What is expected
Filter these entries down to lines holding "Baseball".
--- Supplied information Enclosed Below ---
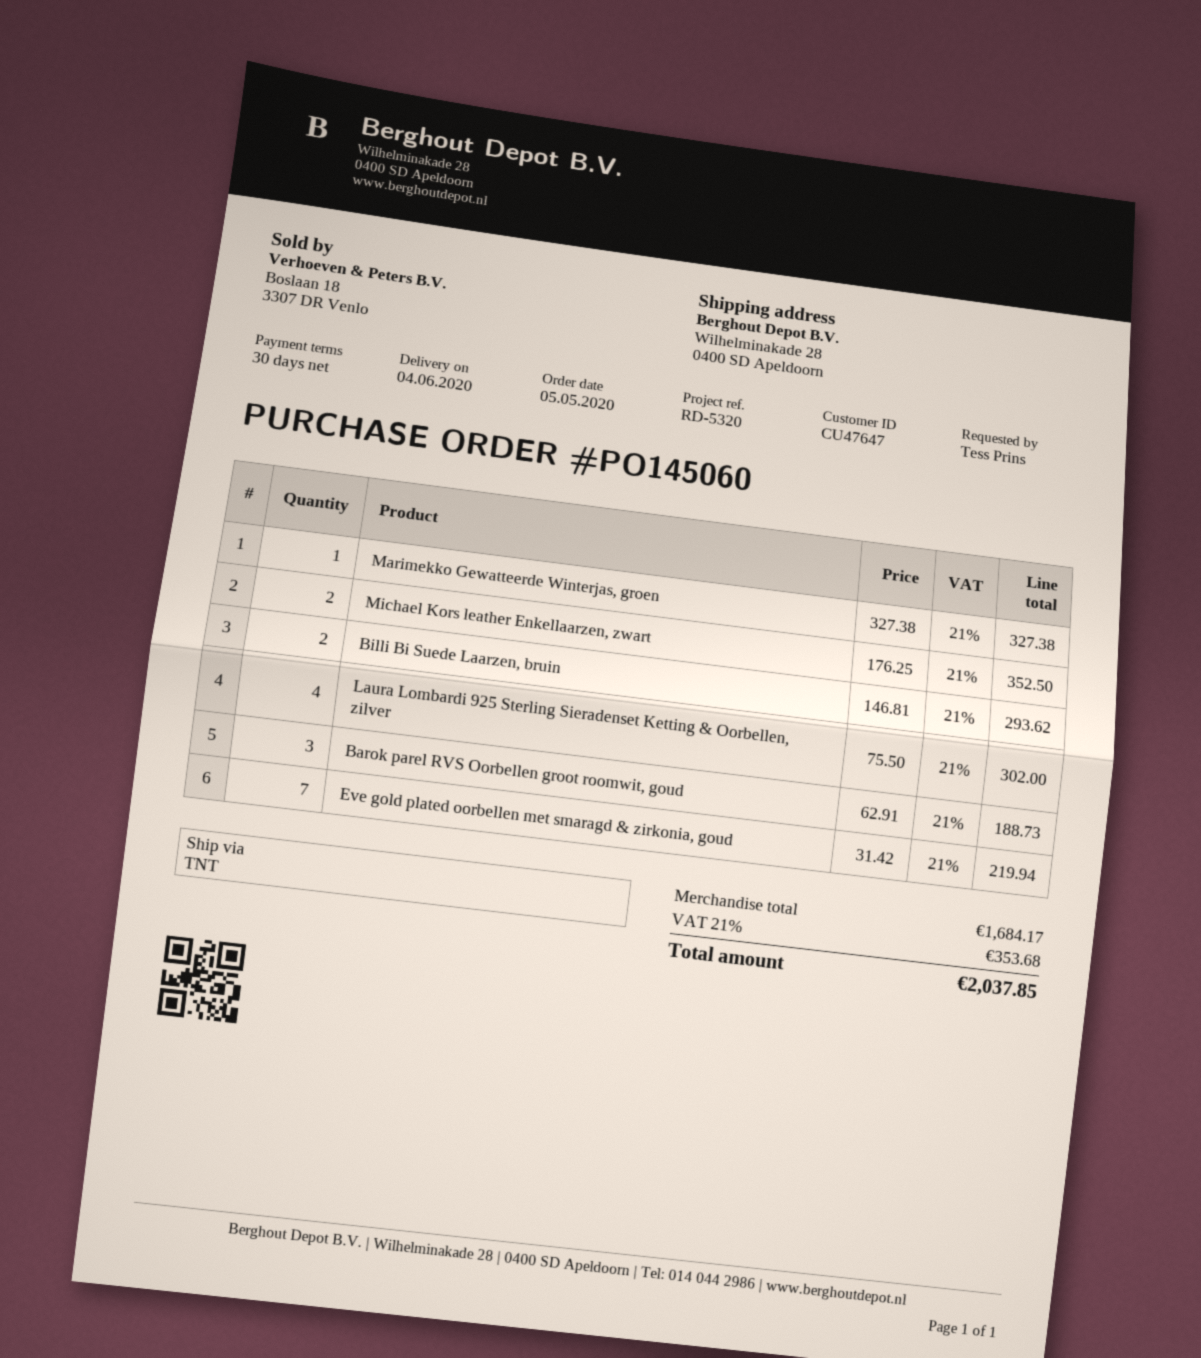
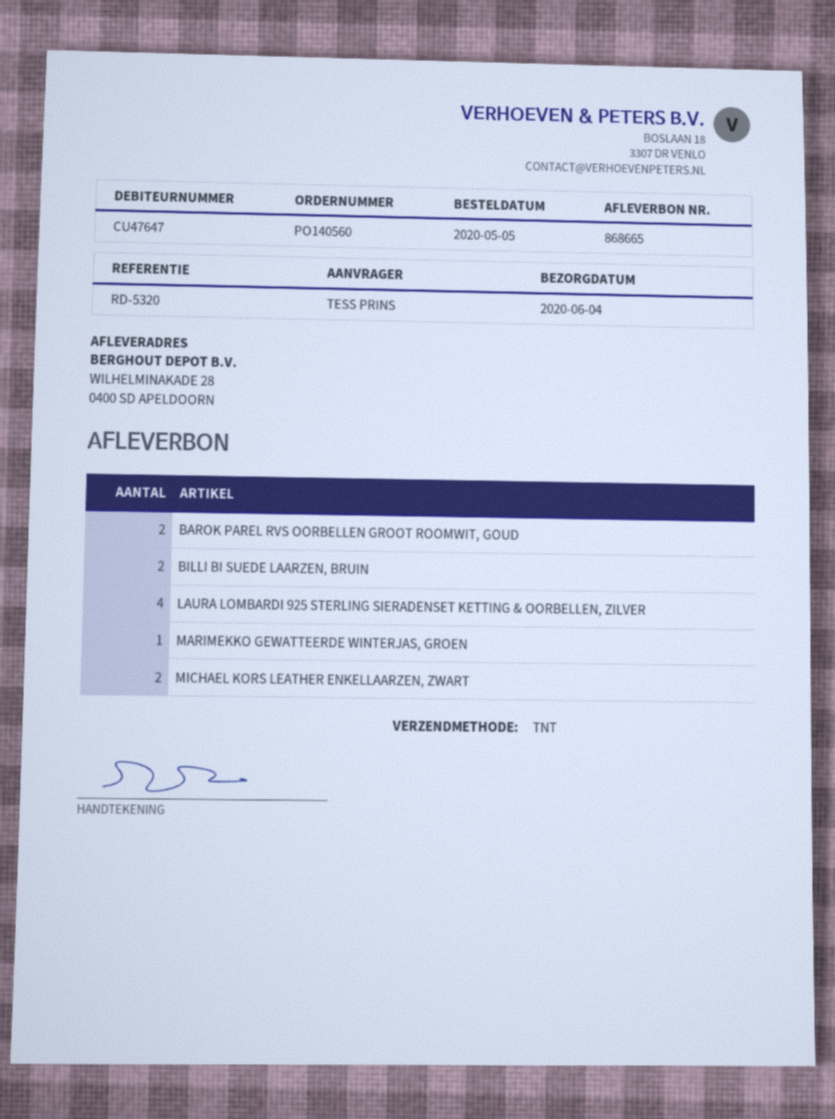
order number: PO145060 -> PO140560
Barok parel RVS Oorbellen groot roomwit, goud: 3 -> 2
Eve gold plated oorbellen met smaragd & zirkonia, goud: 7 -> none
--- End of Enclosed Supplied information ---
--- Supplied information Enclosed Below ---
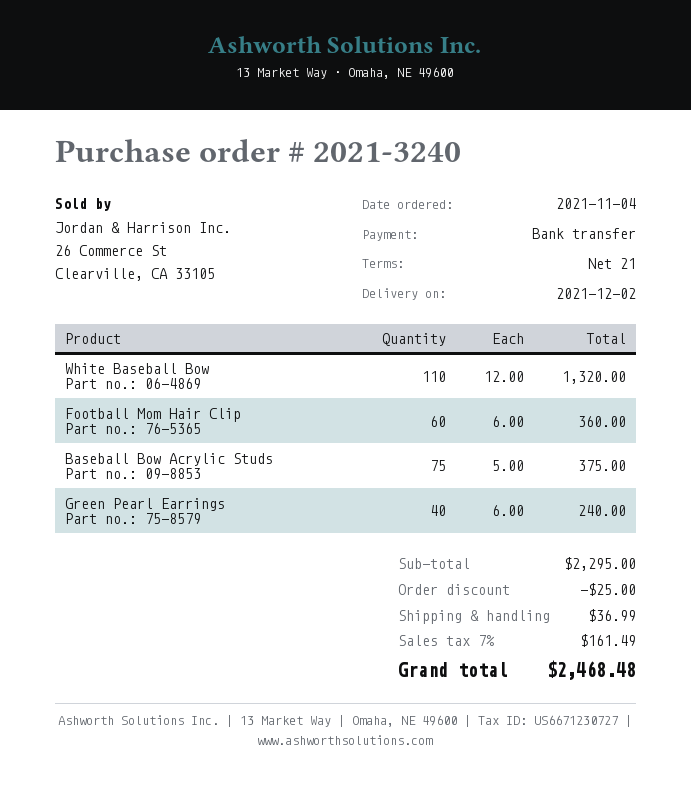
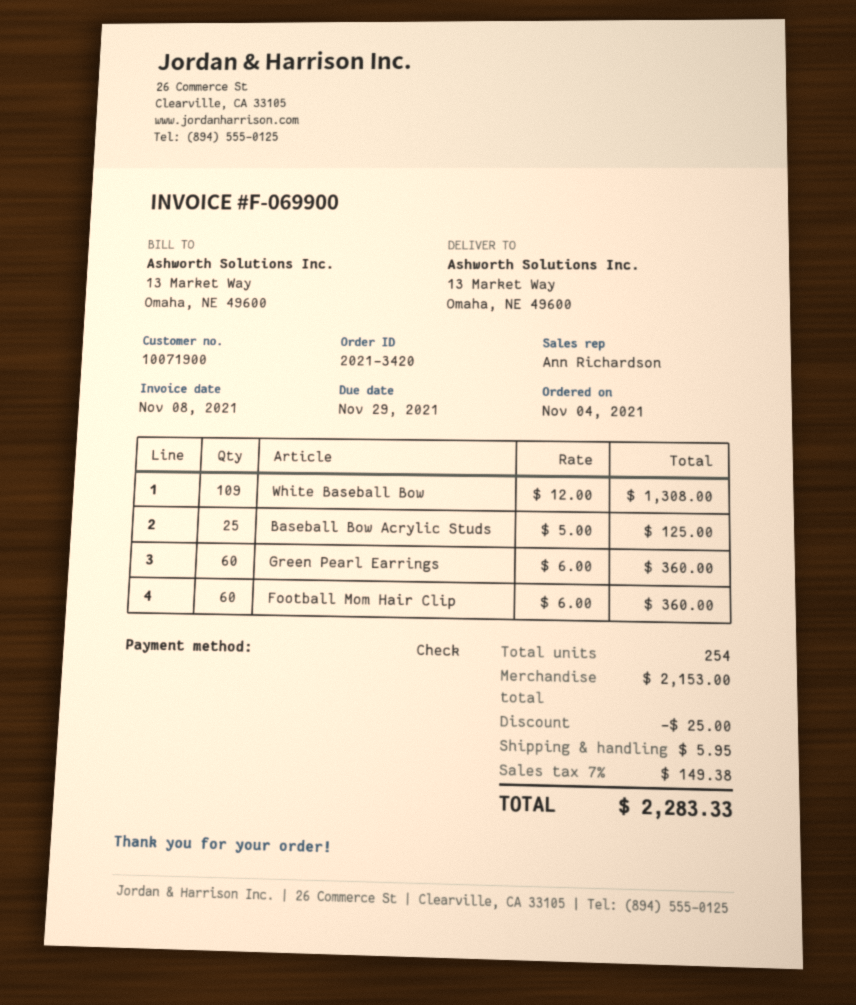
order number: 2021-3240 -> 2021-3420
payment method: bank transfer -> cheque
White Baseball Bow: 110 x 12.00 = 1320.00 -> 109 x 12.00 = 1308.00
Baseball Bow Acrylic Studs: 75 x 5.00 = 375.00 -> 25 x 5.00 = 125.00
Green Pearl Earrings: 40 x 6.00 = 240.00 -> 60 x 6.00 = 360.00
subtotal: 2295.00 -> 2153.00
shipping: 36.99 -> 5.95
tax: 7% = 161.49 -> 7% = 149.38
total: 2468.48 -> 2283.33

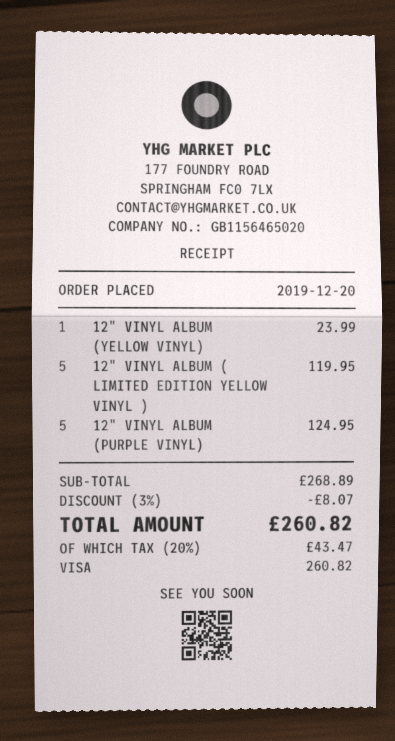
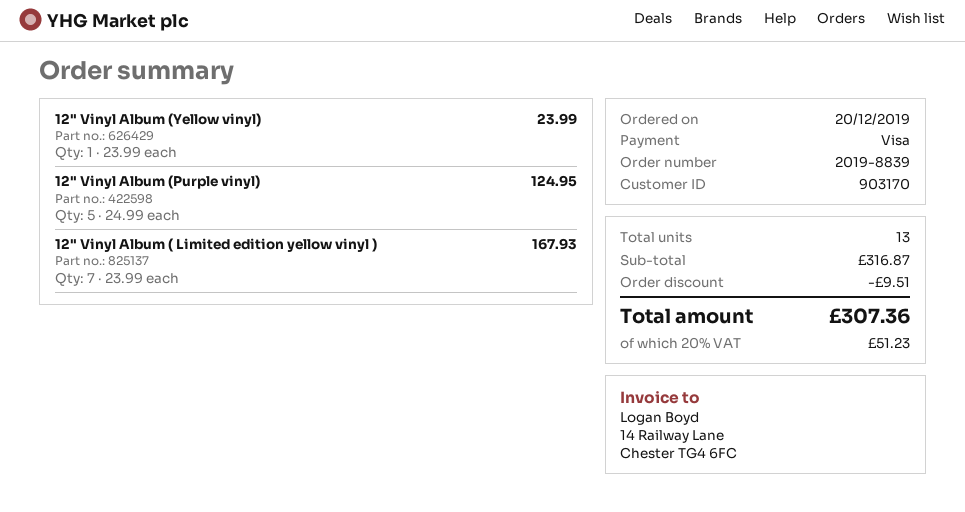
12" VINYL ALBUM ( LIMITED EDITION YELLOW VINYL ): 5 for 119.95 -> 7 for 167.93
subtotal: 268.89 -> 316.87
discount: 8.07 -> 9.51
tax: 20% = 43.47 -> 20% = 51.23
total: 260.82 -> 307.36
--- End of Enclosed Supplied information ---
Exercise answer
White Baseball Bow: 110 x 12.00 = 1320.00 -> 109 x 12.00 = 1308.00
Baseball Bow Acrylic Studs: 75 x 5.00 = 375.00 -> 25 x 5.00 = 125.00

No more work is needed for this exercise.